Medicaid Rejectionism and the Curdling of American Exceptionalism

by | Oct 25, 2021 | Politics | 2 comments

In moments of idealistic whimsy, conservatives often pay homage to the notion of American Exceptionalism. Tennessee Governor Bill Lee thundered that his state’s students will be taught “unapologetic American Exceptionalism.” That he felt it necessary to thump his chest in defiance gives away a bit of the game. In the 2021, American Exceptionalism largely manifests in bad ways.

Across multiple dimensions of social well being, the United States stands far behind its peer nations. We are the only country experiencing an opioid epidemic, and our obesity rate is almost freakish in comparison to the healthier nations to which we ought to compare ourselves. For example, the Canadian province with the highest obesity rate has a rate of obesity equal to the American state with the lowest obesity rate. In Mississippi, 70% of adults are overweight or obese. Our dubious record on public health carried through to the COVID-19 pandemic, in which we have led the world in total deaths. We have nearly 50% more deaths than India despite India’s population being larger by a factor of greater than three.

Nothing, however, distinguishes the United States like its violence.
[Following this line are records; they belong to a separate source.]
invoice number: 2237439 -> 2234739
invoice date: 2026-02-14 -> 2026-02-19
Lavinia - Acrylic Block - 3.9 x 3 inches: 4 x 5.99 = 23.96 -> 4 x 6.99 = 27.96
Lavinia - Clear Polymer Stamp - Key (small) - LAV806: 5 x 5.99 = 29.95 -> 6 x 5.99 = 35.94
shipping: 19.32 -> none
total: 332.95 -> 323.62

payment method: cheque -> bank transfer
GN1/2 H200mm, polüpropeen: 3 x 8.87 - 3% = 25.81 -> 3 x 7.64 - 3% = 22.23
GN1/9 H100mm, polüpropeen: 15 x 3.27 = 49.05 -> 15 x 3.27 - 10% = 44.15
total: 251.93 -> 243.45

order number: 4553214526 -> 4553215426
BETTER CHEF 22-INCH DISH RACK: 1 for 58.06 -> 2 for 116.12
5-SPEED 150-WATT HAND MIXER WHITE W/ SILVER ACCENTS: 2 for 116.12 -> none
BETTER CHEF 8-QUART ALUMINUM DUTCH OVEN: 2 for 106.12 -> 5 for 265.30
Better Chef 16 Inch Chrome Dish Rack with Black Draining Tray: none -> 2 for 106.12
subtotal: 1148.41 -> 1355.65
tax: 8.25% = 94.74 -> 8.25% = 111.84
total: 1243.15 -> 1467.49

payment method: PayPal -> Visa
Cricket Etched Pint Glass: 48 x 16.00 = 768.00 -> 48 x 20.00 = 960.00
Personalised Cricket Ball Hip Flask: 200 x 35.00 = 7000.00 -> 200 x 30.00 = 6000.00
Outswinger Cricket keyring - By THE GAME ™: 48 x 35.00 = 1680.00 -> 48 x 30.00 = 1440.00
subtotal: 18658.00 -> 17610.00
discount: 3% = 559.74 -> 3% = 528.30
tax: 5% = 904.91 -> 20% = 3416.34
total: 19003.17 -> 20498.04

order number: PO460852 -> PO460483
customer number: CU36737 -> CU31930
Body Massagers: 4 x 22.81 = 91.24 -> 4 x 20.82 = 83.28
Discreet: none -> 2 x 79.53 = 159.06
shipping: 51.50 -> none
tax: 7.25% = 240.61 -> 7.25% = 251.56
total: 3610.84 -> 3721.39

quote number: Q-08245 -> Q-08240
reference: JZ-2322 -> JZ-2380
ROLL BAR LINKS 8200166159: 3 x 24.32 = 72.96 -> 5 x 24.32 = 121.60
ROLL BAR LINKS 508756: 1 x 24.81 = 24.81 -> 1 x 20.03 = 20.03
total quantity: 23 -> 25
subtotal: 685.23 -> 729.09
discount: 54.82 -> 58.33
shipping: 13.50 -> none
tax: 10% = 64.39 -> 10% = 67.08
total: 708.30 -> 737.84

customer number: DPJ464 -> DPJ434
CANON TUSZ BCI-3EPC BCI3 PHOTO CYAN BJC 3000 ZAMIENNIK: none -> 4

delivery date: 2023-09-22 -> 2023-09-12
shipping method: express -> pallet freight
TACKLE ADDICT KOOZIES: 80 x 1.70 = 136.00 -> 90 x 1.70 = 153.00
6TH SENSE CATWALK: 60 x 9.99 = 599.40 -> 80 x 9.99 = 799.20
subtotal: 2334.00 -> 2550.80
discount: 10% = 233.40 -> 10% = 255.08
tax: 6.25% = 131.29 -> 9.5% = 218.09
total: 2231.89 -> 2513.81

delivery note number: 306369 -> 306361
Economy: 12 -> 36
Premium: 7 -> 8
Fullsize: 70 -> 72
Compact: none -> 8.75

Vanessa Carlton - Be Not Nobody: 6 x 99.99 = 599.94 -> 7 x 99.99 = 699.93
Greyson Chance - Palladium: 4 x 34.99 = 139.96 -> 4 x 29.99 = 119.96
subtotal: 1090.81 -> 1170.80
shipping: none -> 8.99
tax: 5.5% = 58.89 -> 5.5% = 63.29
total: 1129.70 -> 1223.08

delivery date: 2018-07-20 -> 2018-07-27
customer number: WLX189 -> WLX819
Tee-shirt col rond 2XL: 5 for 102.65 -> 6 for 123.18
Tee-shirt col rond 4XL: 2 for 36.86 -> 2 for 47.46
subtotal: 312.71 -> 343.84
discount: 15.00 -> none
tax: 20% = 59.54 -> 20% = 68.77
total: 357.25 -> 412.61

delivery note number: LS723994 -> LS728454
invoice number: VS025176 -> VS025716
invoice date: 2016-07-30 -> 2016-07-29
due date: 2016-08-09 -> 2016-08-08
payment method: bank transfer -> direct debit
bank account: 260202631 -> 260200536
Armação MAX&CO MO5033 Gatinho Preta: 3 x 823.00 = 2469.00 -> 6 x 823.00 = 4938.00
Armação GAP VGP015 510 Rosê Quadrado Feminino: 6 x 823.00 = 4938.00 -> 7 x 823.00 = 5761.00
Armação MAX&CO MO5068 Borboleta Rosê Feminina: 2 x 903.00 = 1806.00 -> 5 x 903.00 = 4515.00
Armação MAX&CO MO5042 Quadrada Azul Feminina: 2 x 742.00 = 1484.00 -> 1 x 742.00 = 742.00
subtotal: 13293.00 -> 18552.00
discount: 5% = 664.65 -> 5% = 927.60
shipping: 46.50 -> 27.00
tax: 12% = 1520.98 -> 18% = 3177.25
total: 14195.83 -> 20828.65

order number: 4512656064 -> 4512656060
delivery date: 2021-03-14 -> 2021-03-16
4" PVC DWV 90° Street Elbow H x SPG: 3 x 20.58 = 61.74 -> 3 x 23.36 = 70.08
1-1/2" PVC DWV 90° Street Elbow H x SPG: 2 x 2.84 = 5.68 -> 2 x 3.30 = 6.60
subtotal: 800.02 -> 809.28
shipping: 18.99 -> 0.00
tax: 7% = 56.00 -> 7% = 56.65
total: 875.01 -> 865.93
No other industrialized country lives with a plague of gun violence like our gun-addled society. When in 2011 Anders Behring Brevik murdered 77 people, it was the deadliest event in Norwegian history since the days of World War II. America regularly has mass shootings rivaling Brevik’s atrocity in carnage. When another dozen Americans meet their deaths at the hands of a wicked man with a gun, we respond with thoughts, prayers, sad resignation, and no policy response whatsoever. If you consider gun violence a public health issue–and many scholars do–the firearm epidemic is perhaps our grimmest health problem.

This discussion of America’s lackluster health brings me to the column published this morning by John Hood. Hood, arguably the most influential writer in North Carolina, used the column to make the case–yet again–that Medicaid expansion is “still unwise.” He meanders through a number of policy arguments before reaching his predetermined conclusion, which I’ll quote at length:

“Conservatives should continue to resist expansions of our already gargantuan welfare state. And if they ever regain power in Washington, they should make it a priority this time to pursue practical reforms to reduce its deleterious effects on work, growth, and personal responsibility. That’s the only sustainable way out of this mess.”

It takes only a very dull needle to puncture the conservative bubble in which these assertions make sense. To begin, our welfare state is hardly “gargantuan”–which would be surprising indeed given the harsh Protestant ethic we impose upon the poor but not upon the rich. In reality, the United States spends less than the OECD average on public social spending. We offer nothing in the way of family policy, no childcare, no paid leave, and no permanent child allowance. The only reason our social spending even reaches its anemic level is that healthcare is far more expensive in the U.S. than in any other developed nation.

If our welfare state is not bloated, nor does its meagerness encourage work. The country with the highest labor-force participation rate in the world is Sweden with its immense social spending and cradle-to-grave social supports. Despite our obsession with work, we have a labor-force participation that is below the developed-country average. Yes: we provide a weak safety net yet don’t manage to empower workers to earn a decent living. Part of this owes to our meager welfare state; our female workforce participation is absolutely abysmal, because women are still expected to be primary caregivers and our public policies do almost nothing to support working mothers.

For all that, Hood represents the consensus Republican view of health-insurance policy. Here again it is unique to America, and unique in its cruelty and callousness. To Republicans, healthcare is a consumer purchase just like another that must be earned in the market. If a man dies because he cannot afford a $50 insulin injection (and this did happen), that’s not enough to dislodge right-wing conviction.. Nowhere else in the world does a major party view freedom from pain as a market privilege rather than as decency and justice.

2 Comments

  1. Joshua Horn

    “Freedom from pain,” really?? Everyone endures pain in their life. I hope everyone who hears that promised in the name of “decency and justice” realized they are being lied to.

  2. John

    One issue with an otherwise perfect editorial. “Hood”, is not the most influential writer in North Carolina. He’s a partisan right-wing hack whose opinions are subsidized by his puppetmeister Art Pope.